- Opening Delimiter -
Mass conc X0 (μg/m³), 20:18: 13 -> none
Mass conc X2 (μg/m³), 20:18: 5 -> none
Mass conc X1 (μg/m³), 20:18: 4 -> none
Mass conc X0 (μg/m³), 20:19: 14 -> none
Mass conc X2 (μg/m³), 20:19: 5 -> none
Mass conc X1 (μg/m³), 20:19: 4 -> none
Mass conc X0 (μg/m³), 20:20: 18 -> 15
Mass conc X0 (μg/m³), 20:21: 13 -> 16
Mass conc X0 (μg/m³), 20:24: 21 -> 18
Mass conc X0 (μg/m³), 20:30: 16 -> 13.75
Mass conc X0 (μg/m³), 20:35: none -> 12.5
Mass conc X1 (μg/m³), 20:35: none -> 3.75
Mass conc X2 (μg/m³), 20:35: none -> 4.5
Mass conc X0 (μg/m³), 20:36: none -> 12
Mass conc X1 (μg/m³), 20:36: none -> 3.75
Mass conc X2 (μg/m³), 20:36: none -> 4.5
- Closing Delimiter -
WHAT TO DO
Give the entries once more, exactly as they appear.

OUTPUT FOR THIS TASK
Mass conc X0 (μg/m³), 20:18: 13 -> none
Mass conc X2 (μg/m³), 20:18: 5 -> none
Mass conc X1 (μg/m³), 20:18: 4 -> none
Mass conc X0 (μg/m³), 20:19: 14 -> none
Mass conc X2 (μg/m³), 20:19: 5 -> none
Mass conc X1 (μg/m³), 20:19: 4 -> none
Mass conc X0 (μg/m³), 20:20: 18 -> 15
Mass conc X0 (μg/m³), 20:21: 13 -> 16
Mass conc X0 (μg/m³), 20:24: 21 -> 18
Mass conc X0 (μg/m³), 20:30: 16 -> 13.75
Mass conc X0 (μg/m³), 20:35: none -> 12.5
Mass conc X1 (μg/m³), 20:35: none -> 3.75
Mass conc X2 (μg/m³), 20:35: none -> 4.5
Mass conc X0 (μg/m³), 20:36: none -> 12
Mass conc X1 (μg/m³), 20:36: none -> 3.75
Mass conc X2 (μg/m³), 20:36: none -> 4.5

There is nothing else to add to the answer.